■ Task details: Any image in the records is to be skipped; everything else should be reproduced exactly.

Given data below:

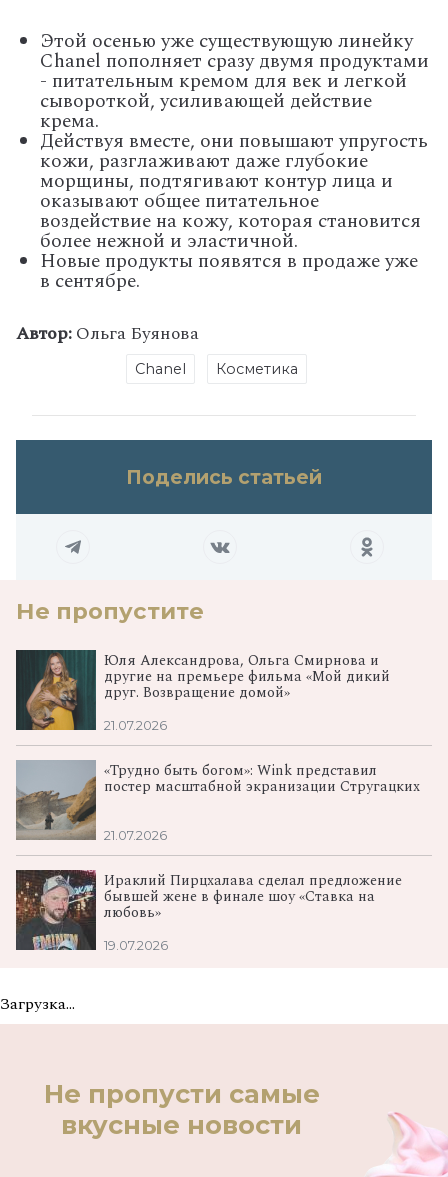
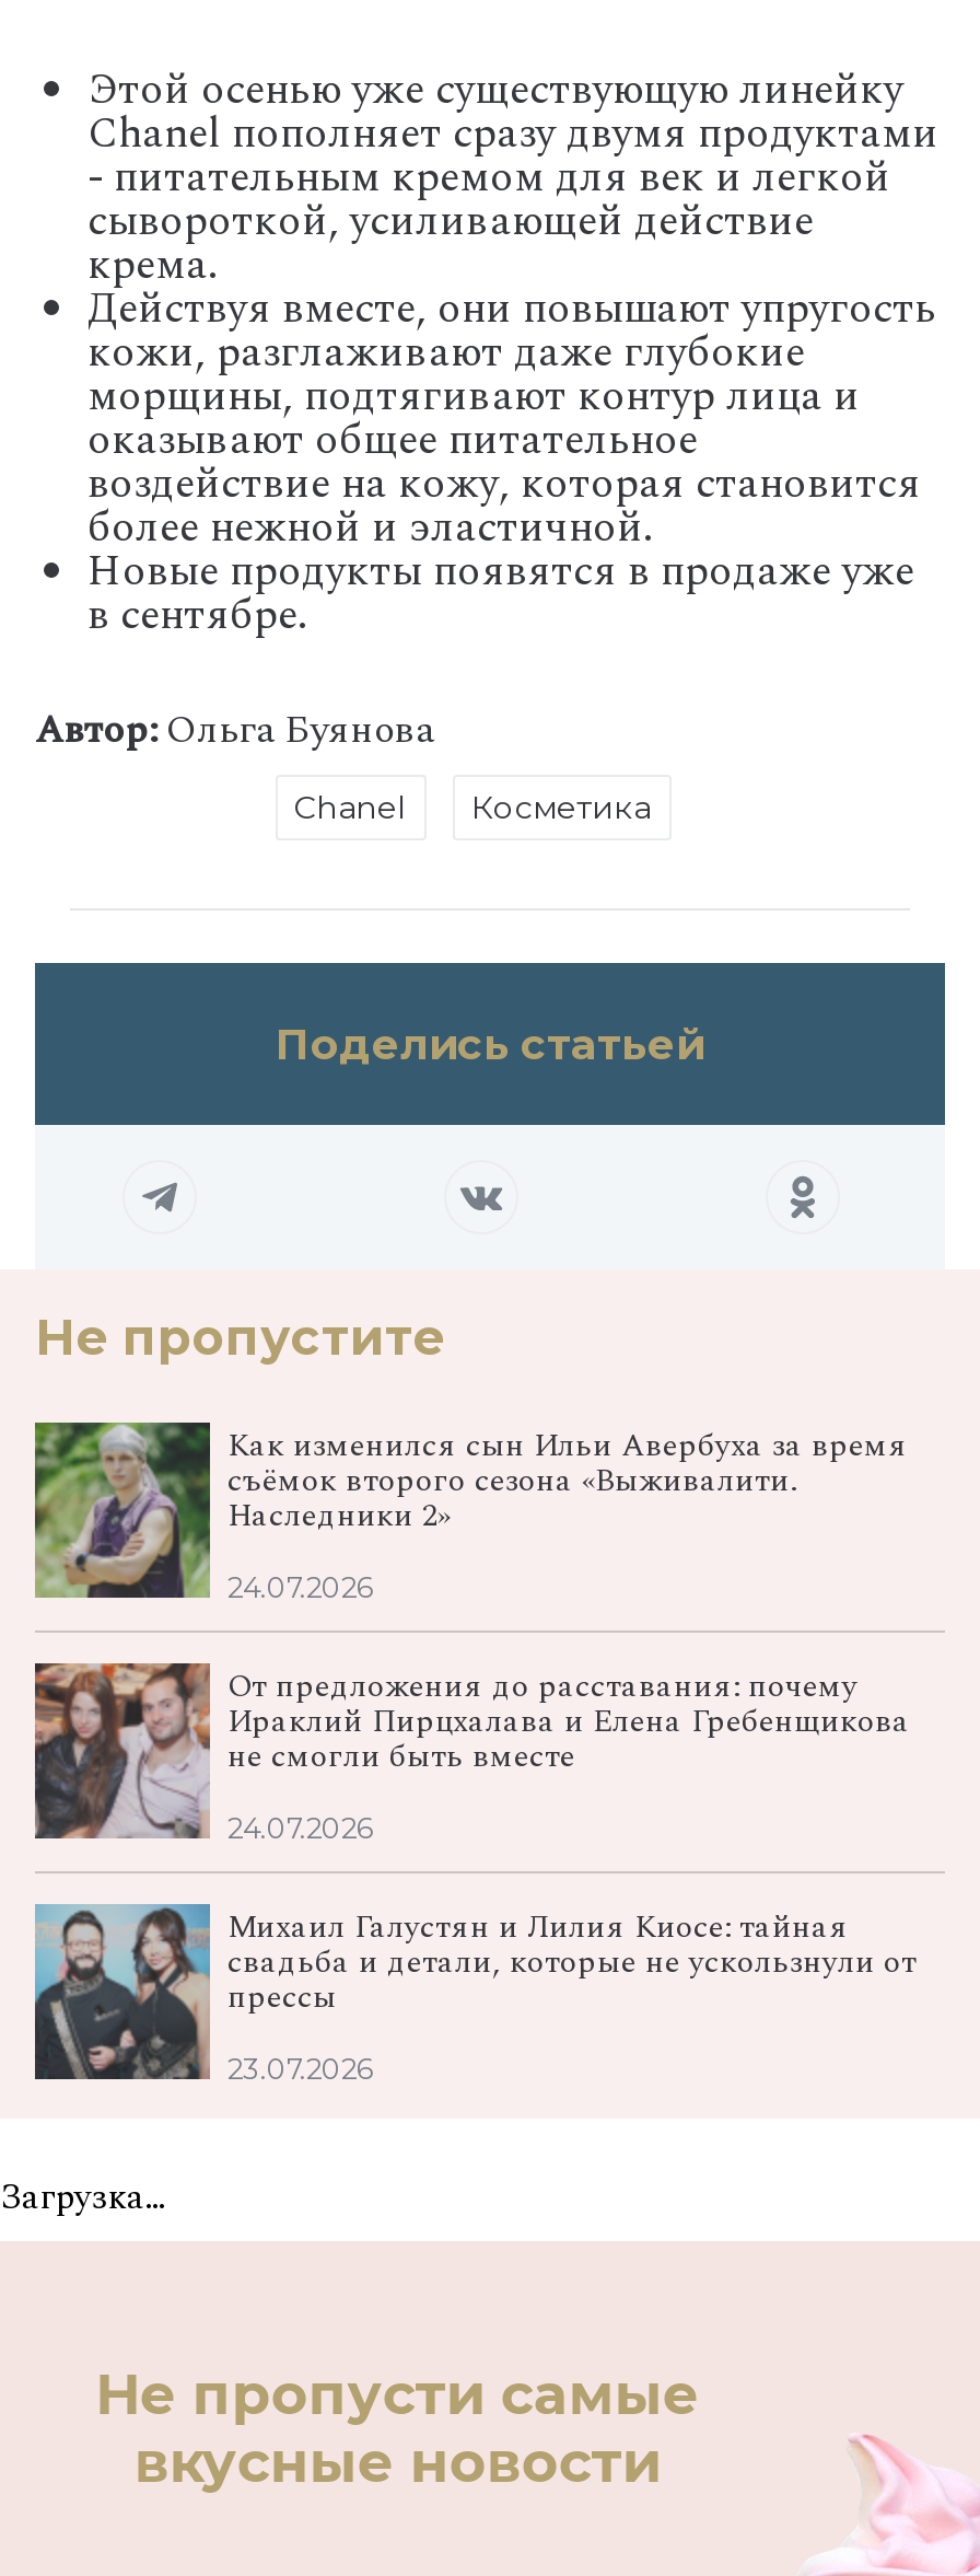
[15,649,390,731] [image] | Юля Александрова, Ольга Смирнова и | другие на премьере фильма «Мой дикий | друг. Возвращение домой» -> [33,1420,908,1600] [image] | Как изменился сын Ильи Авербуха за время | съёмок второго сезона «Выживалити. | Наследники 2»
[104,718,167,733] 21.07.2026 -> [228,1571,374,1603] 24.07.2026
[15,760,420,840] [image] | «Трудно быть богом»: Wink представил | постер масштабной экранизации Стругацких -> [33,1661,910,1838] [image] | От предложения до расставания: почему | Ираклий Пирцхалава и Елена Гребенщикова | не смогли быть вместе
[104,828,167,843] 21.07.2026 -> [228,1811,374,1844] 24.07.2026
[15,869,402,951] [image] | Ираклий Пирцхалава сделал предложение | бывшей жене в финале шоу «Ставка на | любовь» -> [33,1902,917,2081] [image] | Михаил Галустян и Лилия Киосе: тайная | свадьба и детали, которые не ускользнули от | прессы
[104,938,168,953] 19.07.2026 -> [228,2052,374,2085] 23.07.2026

End of Given data.

■ The completed task:
[15,649,390,731] [image] | Юля Александрова, Ольга Смирнова и | другие на премьере фильма «Мой дикий | друг. Возвращение домой» -> [33,1420,908,1600] [image] | Как изменился сын Ильи Авербуха за время | съёмок второго сезона «Выживалити. | Наследники 2»
[104,718,167,733] 21.07.2026 -> [228,1571,374,1603] 24.07.2026
[15,760,420,840] [image] | «Трудно быть богом»: Wink представил | постер масштабной экранизации Стругацких -> [33,1661,910,1838] [image] | От предложения до расставания: почему | Ираклий Пирцхалава и Елена Гребенщикова | не смогли быть вместе
[104,828,167,843] 21.07.2026 -> [228,1811,374,1844] 24.07.2026
[15,869,402,951] [image] | Ираклий Пирцхалава сделал предложение | бывшей жене в финале шоу «Ставка на | любовь» -> [33,1902,917,2081] [image] | Михаил Галустян и Лилия Киосе: тайная | свадьба и детали, которые не ускользнули от | прессы
[104,938,168,953] 19.07.2026 -> [228,2052,374,2085] 23.07.2026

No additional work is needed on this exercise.